Willpower. Sometimes it has appeared that even McNutt, whom critics had once called a Man on Horseback, is afraid of his job—and well he may be. If he does not get the power to act, the manpower problem will go screaming into chaos, and all the black blame will be his. If he gets the power, he will have the tough, delicate, dirty job of administering a law that affects the lives, ambitions, hopes and fears of 132,000,000 citizens. If he succeeds, he may be a national hero. If he fails, he may well become the most hated man in the U.S.

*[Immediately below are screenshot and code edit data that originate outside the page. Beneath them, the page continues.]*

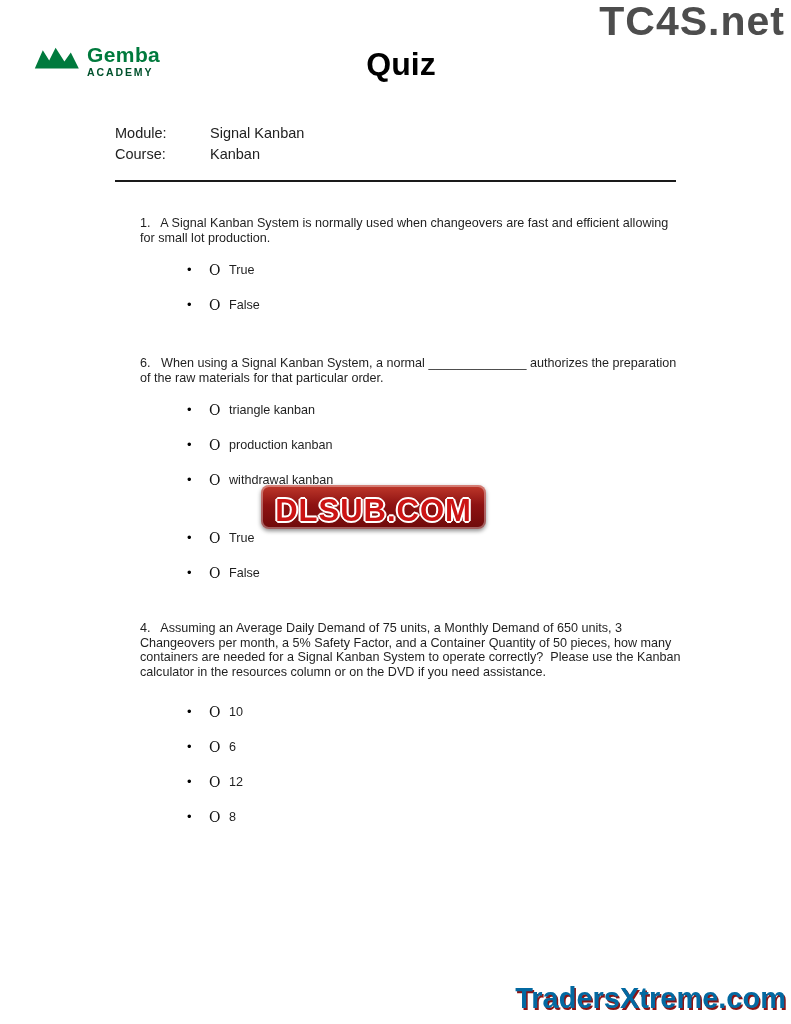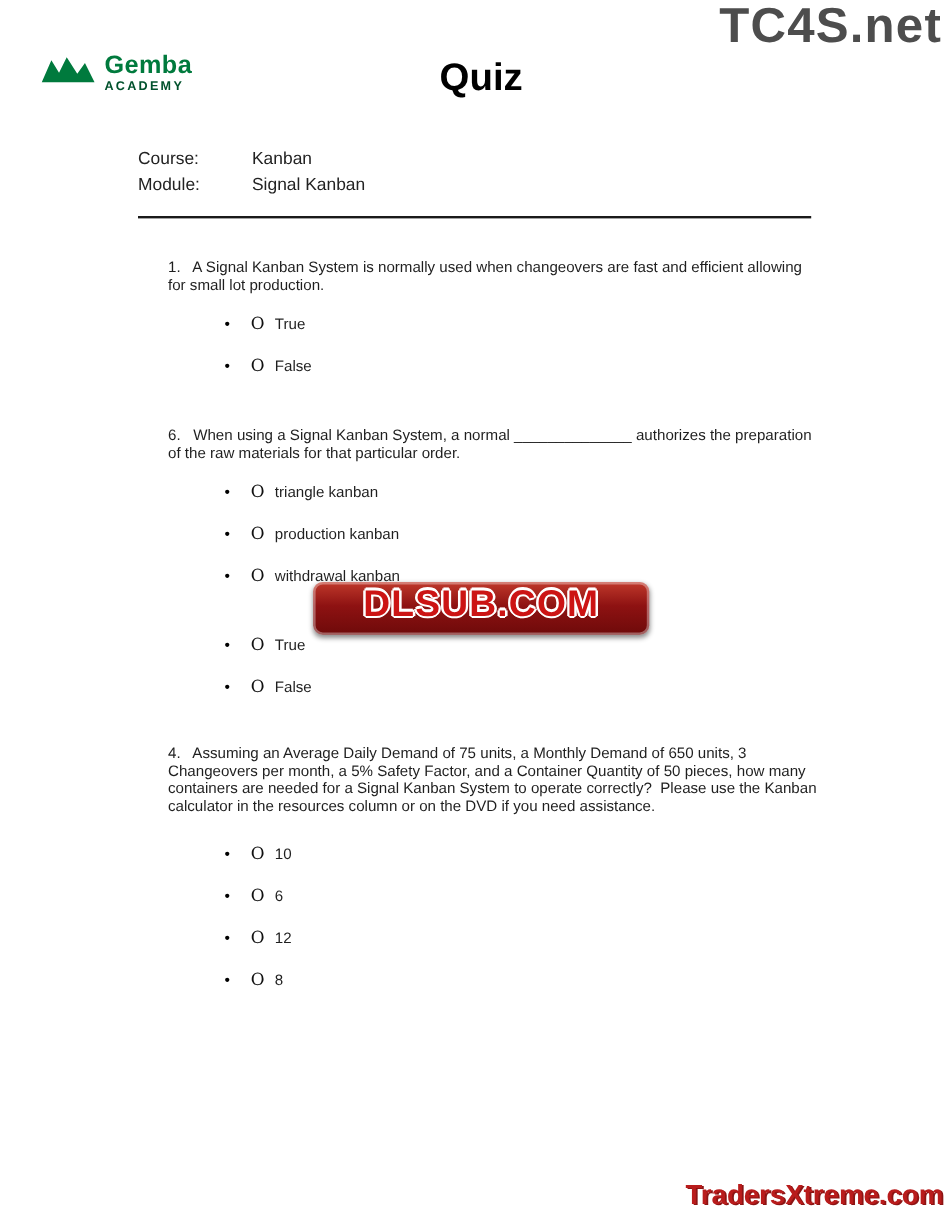--- a/index.html
+++ b/index.html
@@ -43,35 +43,35 @@
   .bullet { width:22px; font-size:13px; color:#000; }
   .radio { width:20px; font-family:"DejaVu Serif", serif; font-size:14px; color:#111; }
   .olabel { font-size:12.6px; }
   .q2 { margin-top:43px; }
   .q3 { margin-top:41px; }
   .q4 { margin-top:39px; }
   .q4 .options { margin-top:24px; }
 
   
   .dlsub-badge {
-    position:absolute; left:261px; top:485px; width:280px; height:44px; border-radius:8px;
+    position:absolute; left:261px; top:485px; width:225px; height:44px; border-radius:8px;
     background:linear-gradient(180deg,#c0392b 0%, #8e1212 45%, #6e0a0a 100%);
     box-shadow:0 2px 4px rgba(0,0,0,0.45), inset 0 0 0 2px rgba(255,255,255,0.35);
-    display:flex; align-items:flex-start; justify-content:center;
+    display:flex; align-items:flex-end; justify-content:center;
   }
   .dlsub-text {
     font-size:31px; font-weight:800; letter-spacing:1px; color:#cc1414;
     text-shadow:-2px 0 0 #fff, 2px 0 0 #fff, 0 -2px 0 #fff, 0 2px 0 #fff,
                 -1px -1px 0 #fff, 1px -1px 0 #fff, -1px 1px 0 #fff, 1px 1px 0 #fff;
   }
 
   
   .traders {
     position:absolute; right:5px; top:982px;
-    font-size:23px; font-weight:800; color:#b91c1c; text-shadow:1.5px 1.5px 0 #8b1414;
+    font-size:29px; font-weight:800; color:#0369a1; text-shadow:1.5px 1.5px 0 #8b1414;
   }
 </style>
 </head>
 <body>
 
 <div class="page">
 
   <div class="tc4s">TC4S.net</div>
 
   <div class="logo">
@@ -81,26 +81,26 @@
     <div class="logo-text">
       <span class="logo-gemba">Gemba</span>
       <span class="logo-academy">ACADEMY</span>
     </div>
   </div>
 
   <h1 class="title">Quiz</h1>
 
   <div class="meta">
     <div class="meta-row">
+      <span class="meta-label">Module:</span>
+      <span class="meta-value">Signal Kanban</span>
+    </div>
+    <div class="meta-row">
       <span class="meta-label">Course:</span>
       <span class="meta-value">Kanban</span>
-    </div>
-    <div class="meta-row">
-      <span class="meta-label">Module:</span>
-      <span class="meta-value">Signal Kanban</span>
     </div>
   </div>
 
   <div class="rule"></div>
 
   <div class="content">
 
     <div class="question q1">
       <p class="qtext">1.   A Signal Kanban System is normally used when changeovers are fast and efficient allowing for small lot production.</p>
       <div class="options">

At 51, Paul McNutt is at the turning point of his career. Far behind him now is the period of unabashed politicking which lifted him to dean of Indiana University’s law school, National Commander of the American Legion, Governor of Indiana, a sure nomination as 1940’s Democratic candidate for Vice President had he not rejected it in favor of Franklin Roosevelt’s man Henry Wallace.

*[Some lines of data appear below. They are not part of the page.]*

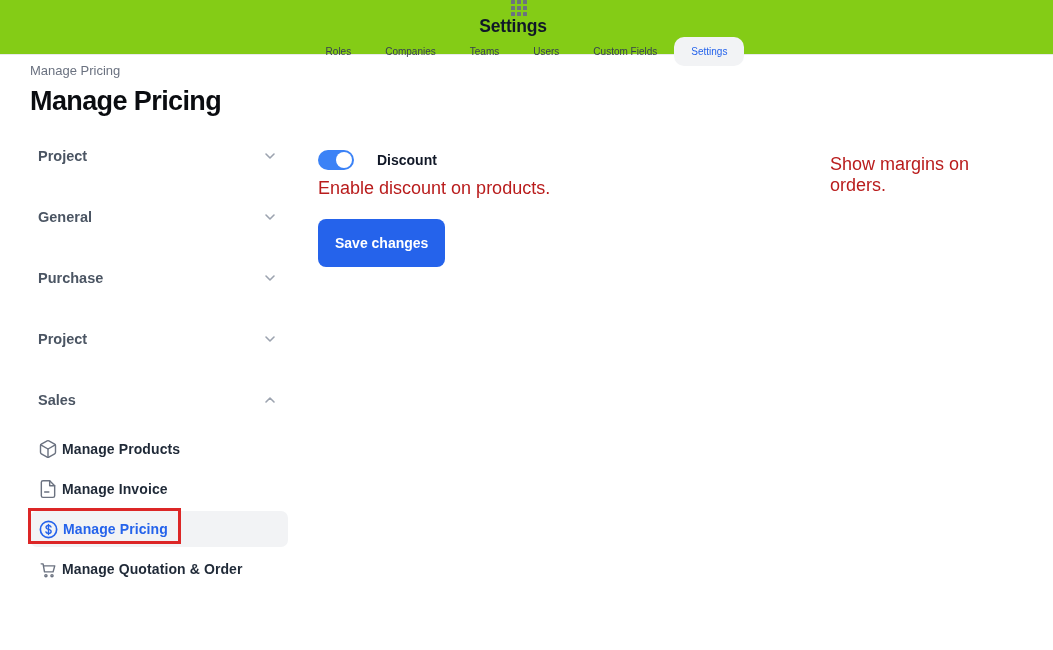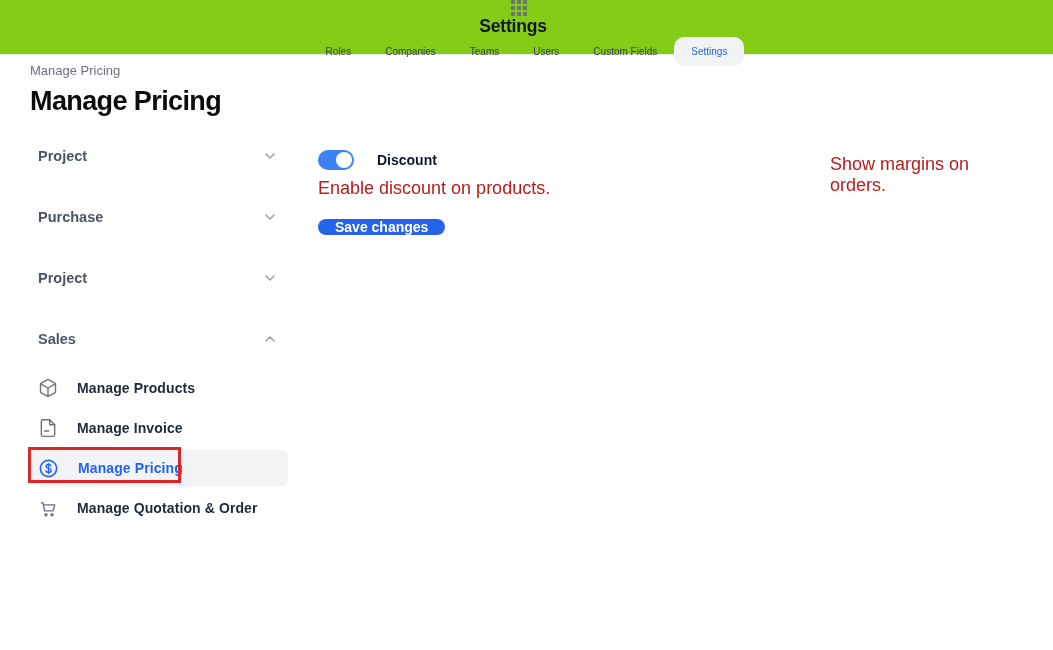--- a/index.html
+++ b/index.html
@@ -26,21 +26,21 @@
   .content { display:flex; margin-top:31px; }
 
   
   .sidebar { width:258px; flex-shrink:0; }
   .side-section { height:36px; display:flex; align-items:flex-start; justify-content:space-between;
     padding:0 10px 0 8px; margin-bottom:25px; cursor:pointer; border-radius:7px; }
   .side-section:last-child { margin-bottom:3px; }
   .side-label { font-size:14.5px; font-weight:600; color:#4b5563; }
   .chev { color:#9ca3af; flex-shrink:0; }
   .side-section.expanded .chev { transform:rotate(180deg); }
-  .sub-item { position:relative; height:36px; display:flex; align-items:center; gap:19px;
+  .sub-item { position:relative; height:36px; display:flex; align-items:center; gap:4px;
     padding-left:8px; margin-bottom:4px; border-radius:7px; cursor:pointer; }
   .sub-icon { color:#6b7280; flex-shrink:0; }
   .sub-label { font-size:14px; font-weight:700; color:#1f2937; letter-spacing:0.1px; }
   .sub-item.active { background:#f2f3f5; }
   .sub-item.active .sub-label { color:#2563eb; }
   .sub-item.active .sub-icon { color:#2563eb; }
   .annotation-box { display:none; position:absolute; left:-2px; top:-3px; width:153px; height:36px;
     border:3px solid #dc2626; pointer-events:none; z-index:5; }
   .sub-item.annotated .annotation-box { display:block; }
 
@@ -50,21 +50,21 @@
   .setting-col:last-child { flex:1; width:auto; }
   .toggle-row { display:flex; align-items:center; gap:23px; height:24px; }
   .toggle { position:relative; width:36px; height:20px; border-radius:10px; background:#cbd5e1; cursor:pointer; }
   .toggle.on { background:#3b82f6; }
   .toggle::after { content:""; position:absolute; top:2px; left:2px; width:16px; height:16px;
     border-radius:50%; background:#fff; }
   .toggle.on::after { left:18px; }
   .toggle-label { font-size:14px; font-weight:700; color:#111827; }
   .setting-desc { margin-top:6px; font-size:18px; color:#b91c1c; }
   .save-btn { margin-top:20px; background:#2563eb; color:#fff; border:none; border-radius:8px;
-    padding:0 17px; font-size:14px; font-weight:600; font-family:inherit; cursor:pointer; display:inline-block; }
+    padding:16px 17px; font-size:14px; font-weight:600; font-family:inherit; cursor:pointer; display:inline-block; }
 </style>
 </head>
 <body>
 
 <header class="navbar">
   <div class="grid-icon">
       <i></i>
       <i></i>
       <i></i>
       <i></i>
@@ -99,20 +99,26 @@
 
 <div class="page">
   <div class="breadcrumb">Manage Pricing</div>
   <h1 class="page-title">Manage Pricing</h1>
 
   <div class="content">
     <aside class="sidebar">
       <div id="side-sections">
           <div class="side-section">
     <span class="side-label">Project</span>
+    <svg class="chev" width="16" height="16" viewBox="0 0 16 16" fill="none" stroke="currentColor" stroke-width="1.6" stroke-linecap="round" stroke-linejoin="round">
+              <path d="M4 6l4 4 4-4"></path>
+            </svg>
+  </div>
+          <div class="side-section">
+    <span class="side-label">General</span>
     <svg class="chev" width="16" height="16" viewBox="0 0 16 16" fill="none" stroke="currentColor" stroke-width="1.6" stroke-linecap="round" stroke-linejoin="round">
               <path d="M4 6l4 4 4-4"></path>
             </svg>
   </div>
           <div class="side-section">
     <span class="side-label">Purchase</span>
     <svg class="chev" width="16" height="16" viewBox="0 0 16 16" fill="none" stroke="currentColor" stroke-width="1.6" stroke-linecap="round" stroke-linejoin="round">
               <path d="M4 6l4 4 4-4"></path>
             </svg>
   </div>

When he took the job of Manpower Commissioner, wise old Editor William Allen White had already written his political death warrant: “Paul Vories McNutt is merely Garner in a high hat, a white vest, a pongee-silk scarf, pumps and the glamor of a movie hero.” Today even in Indiana, McNutt has no political support from popular Governor Henry F. Schricker and large slices of the Democratic vote. His future rests on his success in his present job.

In a good many respects, handsome, energetic, clean-living Paul McNutt is a model of the successful American. He and pretty, brown-haired Mrs. McNutt live quietly in a six-room apartment at Washington’s fashionable Shoreham .Hotel, keep two dogs, give small dinner parties, play bridge, do a gregarious family’s amount of Washington party going. Paul McNutt shoots bad golf at the Burning Tree Golf Club, plays good poker with a little group of cronies that includes Presidential Secretary Stephen Early. Mrs. McNutt also golfs, is vice president of Washington’s Women’s Democratic Club, works for China Relief. Their 21-year-old daughter, Louise, is an honor student at George Washington University.

The question is whether Americans like Paul McNutt, and American families like his, have the will to see a tough war through. Britain’s will was prepared for the drafting of all war manpower by the shock of Dunkirk. In this war it may be that nations have the choice of steeling themselves to hard decisions in order to avoid disaster or being steeled when Dunkirks give them the willpower.

If McNutt succeeds in his job, WMC may—more than any economic theorists or post-war planners—set the shape of things to come for America. His problem is the problem of the Administration, of Congress, of the nation. All of them may go down to defeat unless they master the will to tackle the ugly, painful job.